*TASK INSTRUCTIONS*
Go through the data and copy each line where the string "Sublimated" appears.

Edit tracking data:

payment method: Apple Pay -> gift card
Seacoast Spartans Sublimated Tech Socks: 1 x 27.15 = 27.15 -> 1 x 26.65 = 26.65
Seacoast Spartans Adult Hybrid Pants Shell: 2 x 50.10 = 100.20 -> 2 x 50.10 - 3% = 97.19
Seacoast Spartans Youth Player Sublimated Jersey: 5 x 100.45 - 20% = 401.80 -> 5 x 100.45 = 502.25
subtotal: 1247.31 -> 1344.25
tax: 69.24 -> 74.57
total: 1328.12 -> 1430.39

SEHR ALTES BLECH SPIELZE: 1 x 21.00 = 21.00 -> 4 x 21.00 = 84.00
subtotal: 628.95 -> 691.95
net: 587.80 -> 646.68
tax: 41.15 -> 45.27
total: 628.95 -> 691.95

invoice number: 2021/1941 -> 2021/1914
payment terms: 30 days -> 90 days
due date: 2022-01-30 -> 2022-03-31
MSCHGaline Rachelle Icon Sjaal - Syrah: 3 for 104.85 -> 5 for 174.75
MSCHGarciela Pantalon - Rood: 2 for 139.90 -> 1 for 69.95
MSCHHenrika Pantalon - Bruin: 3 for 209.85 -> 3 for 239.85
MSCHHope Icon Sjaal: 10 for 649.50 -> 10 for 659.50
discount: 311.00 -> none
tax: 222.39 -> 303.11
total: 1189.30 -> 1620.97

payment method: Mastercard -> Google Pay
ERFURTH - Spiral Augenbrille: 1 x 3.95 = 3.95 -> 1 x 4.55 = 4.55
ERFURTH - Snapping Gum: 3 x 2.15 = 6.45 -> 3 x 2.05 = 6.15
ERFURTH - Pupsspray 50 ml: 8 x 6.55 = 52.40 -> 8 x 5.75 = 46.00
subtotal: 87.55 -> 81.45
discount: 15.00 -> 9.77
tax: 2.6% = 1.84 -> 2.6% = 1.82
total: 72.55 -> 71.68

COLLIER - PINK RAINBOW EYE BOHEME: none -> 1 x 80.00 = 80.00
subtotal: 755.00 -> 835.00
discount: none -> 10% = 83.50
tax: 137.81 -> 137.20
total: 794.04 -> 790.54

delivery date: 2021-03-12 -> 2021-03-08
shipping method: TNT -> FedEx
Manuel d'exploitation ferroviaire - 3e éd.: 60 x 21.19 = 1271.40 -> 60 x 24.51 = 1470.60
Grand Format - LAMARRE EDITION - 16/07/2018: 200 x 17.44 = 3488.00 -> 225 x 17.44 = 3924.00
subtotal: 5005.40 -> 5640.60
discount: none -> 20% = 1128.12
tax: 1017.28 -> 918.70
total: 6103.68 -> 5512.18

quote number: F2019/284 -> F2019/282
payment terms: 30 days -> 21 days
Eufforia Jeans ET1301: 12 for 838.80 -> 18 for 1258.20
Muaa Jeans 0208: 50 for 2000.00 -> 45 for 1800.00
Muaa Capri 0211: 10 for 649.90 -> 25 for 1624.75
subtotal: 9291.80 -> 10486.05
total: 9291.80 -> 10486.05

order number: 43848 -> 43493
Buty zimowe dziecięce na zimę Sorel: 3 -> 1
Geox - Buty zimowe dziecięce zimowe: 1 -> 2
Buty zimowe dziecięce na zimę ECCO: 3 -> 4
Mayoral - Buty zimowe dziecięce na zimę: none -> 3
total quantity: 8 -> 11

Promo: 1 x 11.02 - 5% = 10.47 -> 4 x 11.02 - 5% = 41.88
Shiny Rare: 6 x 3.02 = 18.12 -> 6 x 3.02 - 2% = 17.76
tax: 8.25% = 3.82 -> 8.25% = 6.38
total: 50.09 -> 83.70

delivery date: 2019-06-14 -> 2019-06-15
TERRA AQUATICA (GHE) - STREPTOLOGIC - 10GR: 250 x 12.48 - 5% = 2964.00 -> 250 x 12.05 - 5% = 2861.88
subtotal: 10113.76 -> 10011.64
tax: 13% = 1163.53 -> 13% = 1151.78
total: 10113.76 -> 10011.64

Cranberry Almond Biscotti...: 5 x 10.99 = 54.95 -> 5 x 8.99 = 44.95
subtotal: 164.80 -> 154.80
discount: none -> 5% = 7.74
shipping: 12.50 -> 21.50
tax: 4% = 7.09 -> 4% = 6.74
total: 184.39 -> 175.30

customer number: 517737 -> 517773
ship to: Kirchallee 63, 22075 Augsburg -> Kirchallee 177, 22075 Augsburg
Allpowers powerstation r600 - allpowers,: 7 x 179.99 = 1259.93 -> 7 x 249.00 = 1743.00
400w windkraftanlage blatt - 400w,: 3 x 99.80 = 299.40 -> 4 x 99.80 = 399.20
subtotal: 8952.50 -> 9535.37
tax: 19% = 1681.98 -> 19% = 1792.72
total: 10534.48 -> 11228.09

*YOUR RESPONSE*
Seacoast Spartans Sublimated Tech Socks: 1 x 27.15 = 27.15 -> 1 x 26.65 = 26.65
Seacoast Spartans Youth Player Sublimated Jersey: 5 x 100.45 - 20% = 401.80 -> 5 x 100.45 = 502.25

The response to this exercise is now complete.